- Task prompt -
Start at the top of the records and, please, print each line exactly through the line that contains "Tudor Glamour Date", leaving out all pictures.

Stored data:
★ ★ ★ ★ ★

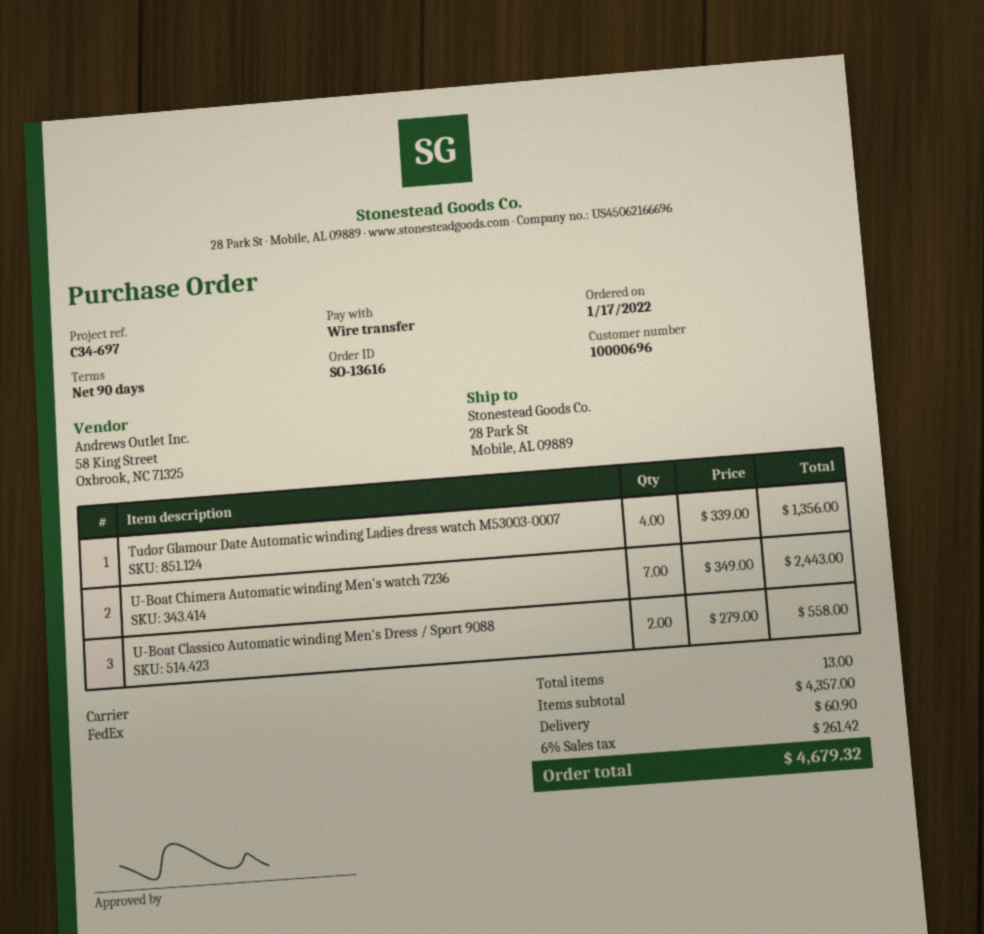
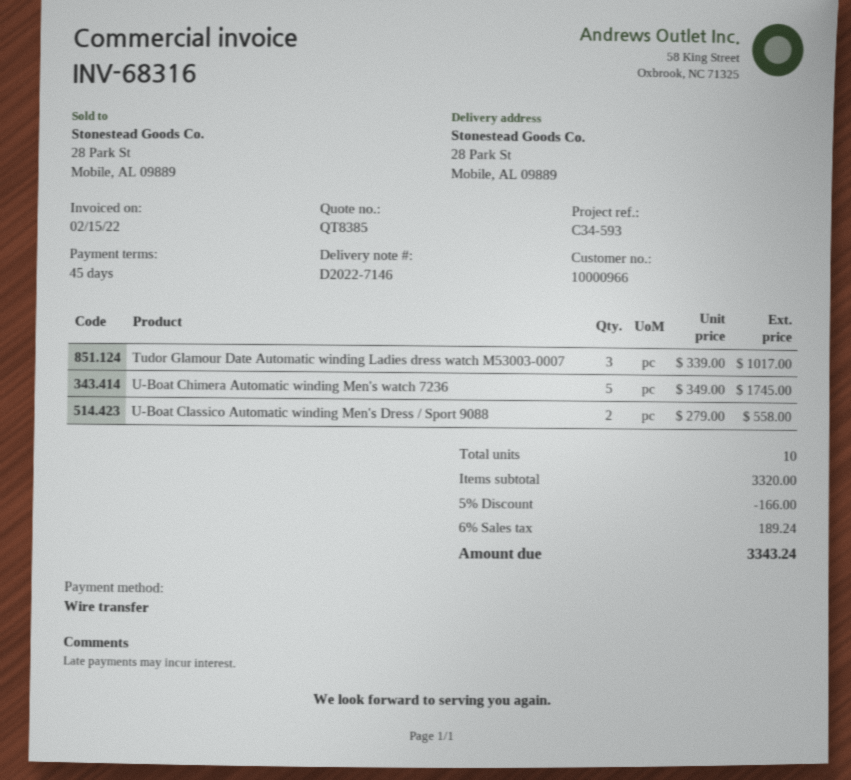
payment terms: 90 days -> 45 days
customer number: 10000696 -> 10000966
reference: C34-697 -> C34-593
Tudor Glamour Date Automatic winding Ladies dress watch M53003-0007: 4 x 339.00 = 1356.00 -> 3 x 339.00 = 1017.00
U-Boat Chimera Automatic winding Men's watch 7236: 7 x 349.00 = 2443.00 -> 5 x 349.00 = 1745.00
total quantity: 13 -> 10
subtotal: 4357.00 -> 3320.00
discount: none -> 5% = 166.00
shipping: 60.90 -> none
tax: 6% = 261.42 -> 6% = 189.24
total: 4679.32 -> 3343.24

★ ★ ★ ★ ★

- Answer below -
payment terms: 90 days -> 45 days
customer number: 10000696 -> 10000966
reference: C34-697 -> C34-593
Tudor Glamour Date Automatic winding Ladies dress watch M53003-0007: 4 x 339.00 = 1356.00 -> 3 x 339.00 = 1017.00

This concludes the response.